Absolument. Mardi dernier, le Parlement européen a approuvé un prêt allant jusqu’à 35 milliards d’euros pour soutenir l’Ukraine. Ce prêt sera financé par les intérêts générés sur les avoirs russes gelés en Europe depuis l’invasion de 2022. La Russie, rappelons-le, a vu près de 280 milliards d’euros de ses fonds immobilisés dans l’UE, et ces fonds génèrent entre 2,5 et 3 milliards d’euros par an.
Un prêt de cette ampleur soulève sans doute des débats. Quelles sont les réactions au sein du Parlement européen ?
En effet, les avis sont partagés. D’un côté, des eurodéputés comme la Suédoise Karin Karlsbro estiment que « la Russie doit payer pour la destruction de l’Ukraine » et que soutenir l’Ukraine, c’est aussi investir dans notre propre sécurité. D’un autre côté, certains, notamment du côté de l’extrême droite, comme le Français Thierry Mariani, critiquent ce prêt, disant qu'il maintient artificiellement en vie un État, selon eux, gangrené par la corruption avant même la guerre.
Et du côté des États membres, où en sommes-nous ?
Le Conseil de l’UE, qui représente les États membres, avait déjà donné son accord début octobre, mais il reste quelques étapes avant que l’argent soit débloqué, avec des premiers versements prévus pour 2025. Et il faut aussi que les États-Unis et d’autres membres du G7 décident de leur niveau de participation financière. Il y a encore des discussions, notamment parce que Washington veut s'assurer que le gel des avoirs russes soit maintenu à long terme pour éviter des interruptions de financement.
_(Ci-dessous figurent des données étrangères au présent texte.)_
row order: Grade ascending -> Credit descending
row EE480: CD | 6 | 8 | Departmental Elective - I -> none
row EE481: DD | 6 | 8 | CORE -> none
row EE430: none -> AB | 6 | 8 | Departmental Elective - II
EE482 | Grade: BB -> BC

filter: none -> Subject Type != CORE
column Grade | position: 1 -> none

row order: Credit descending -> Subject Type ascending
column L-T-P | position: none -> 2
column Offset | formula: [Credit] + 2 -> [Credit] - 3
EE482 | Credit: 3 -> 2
C'est un processus compliqué, avec des enjeux à la fois économiques et politiques. Un dernier mot sur ce que cela signifie pour l’avenir de l'Ukraine ?
Cela montre clairement que l'Union européenne reste un allié clé pour l'Ukraine, tant sur le plan humanitaire que financier. Mais cela pose aussi des questions sur la solidarité entre les États membres et sur l'efficacité à long terme de ces aides, surtout dans un contexte où la guerre s'éternise et où d'autres grandes puissances comme les États-Unis hésitent encore sur la manière de gérer ces fonds gelés. L’Europe fait cavalier seul pour l’instant, mais la pression est là pour obtenir une réponse coordonnée du G7.
Une interview réalisée par Laurence Aubron.